I recommend that curious readers install Z3, get a checkout of

https://github.com/google/souper,

and complete the compilation process described in that documentation.

When AOTing code with Mono, they’re going to want to pass the commandline flags named there into the ---aot=llvmopts= argument.

As of the time of this writing, that is

llvmopts="-load /path/to/libsouperPass.so -souper -z3-path=/usr/bin/z3"

Mono will then allow Souper to step in during the middle of the LLVM compilation and try it’s best at brute-forcing some better code. If there’s anything short and fast that does the job better, it will be found.

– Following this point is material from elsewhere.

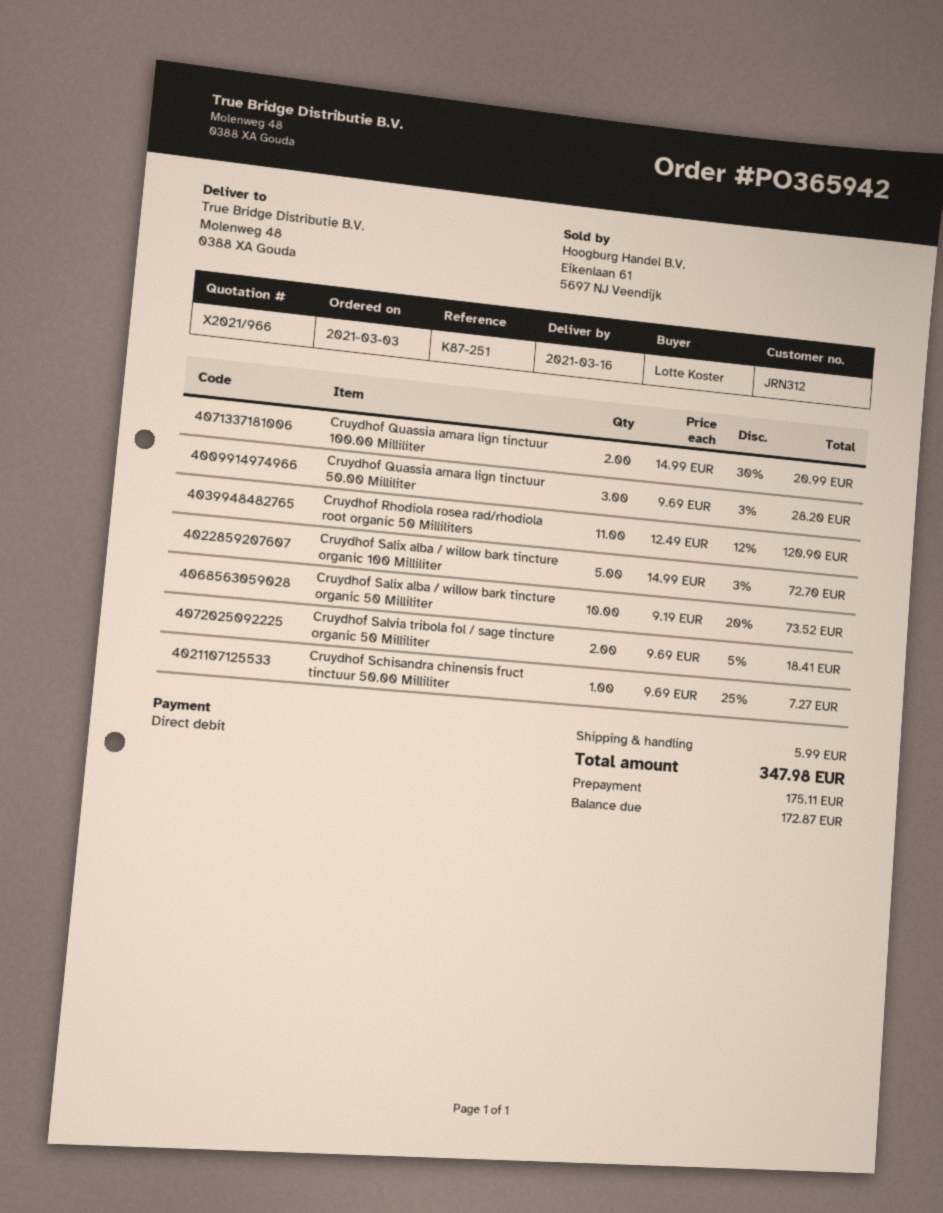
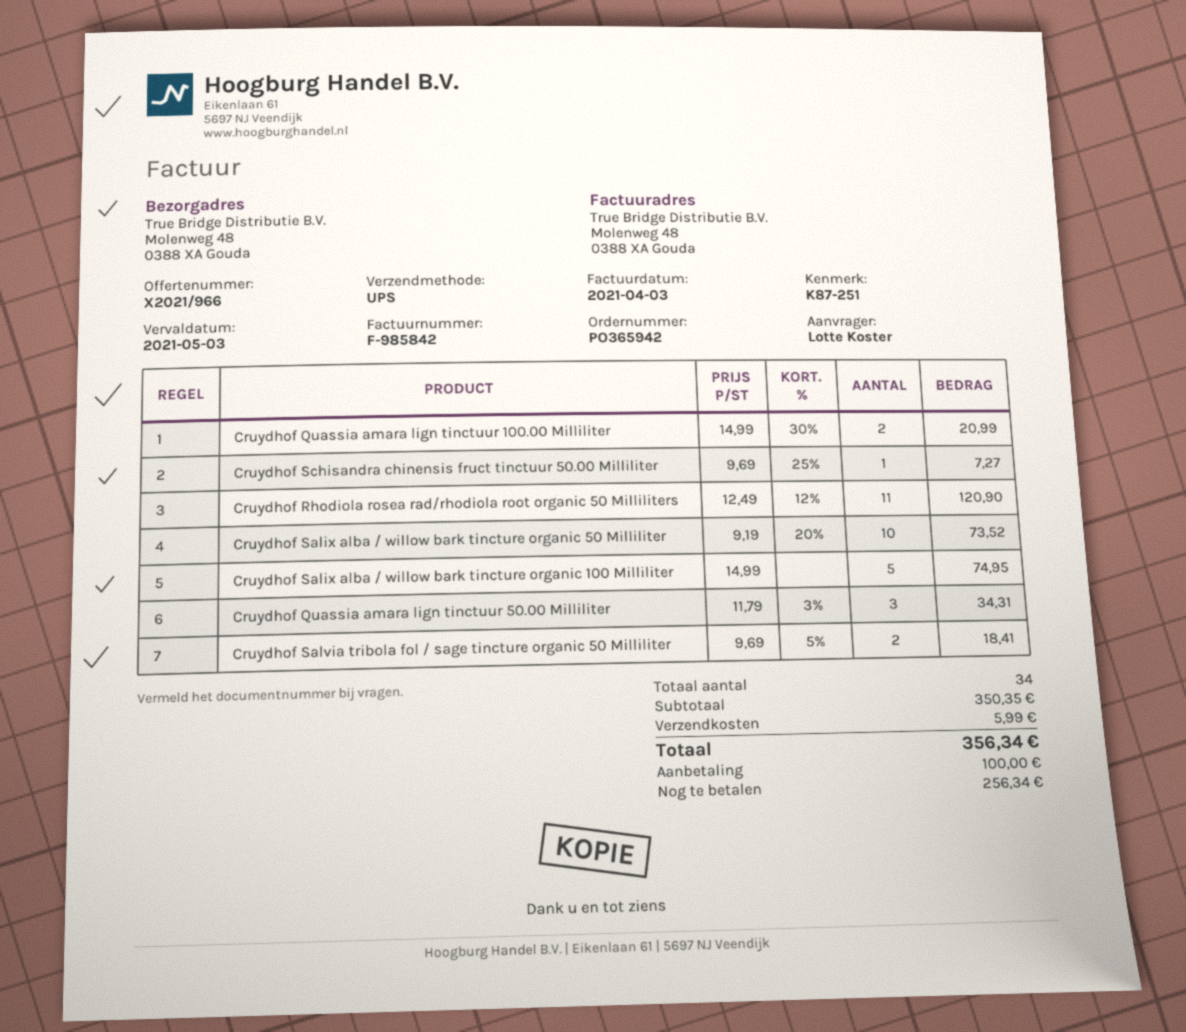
Cruydhof Quassia amara lign tinctuur 50.00 Milliliter: 3 x 9.69 - 3% = 28.20 -> 3 x 11.79 - 3% = 34.31
Cruydhof Salix alba / willow bark tincture organic 100 Milliliter: 5 x 14.99 - 3% = 72.70 -> 5 x 14.99 = 74.95
total: 347.98 -> 356.34
deposit: 175.11 -> 100.00
balance: 172.87 -> 256.34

It is frankly amazing that Mono can get such extensive optimizations simply by compiling to LLVM IR. Without changing a single line of Mono’s source, we changed our compilation pipeline in truly dramatic ways. This shows off the lack of expectations that Mono has about the layout of our generated code. This shows off the flexibility of LLVM as a code generation framework and to Mono as an embedded runtime. Embedders using Mono should consider using our LLVM backend with this and other third-party LLVM optimization passes. Feedback about the impact of our research on real-world programs will help us decide what we should be using by default.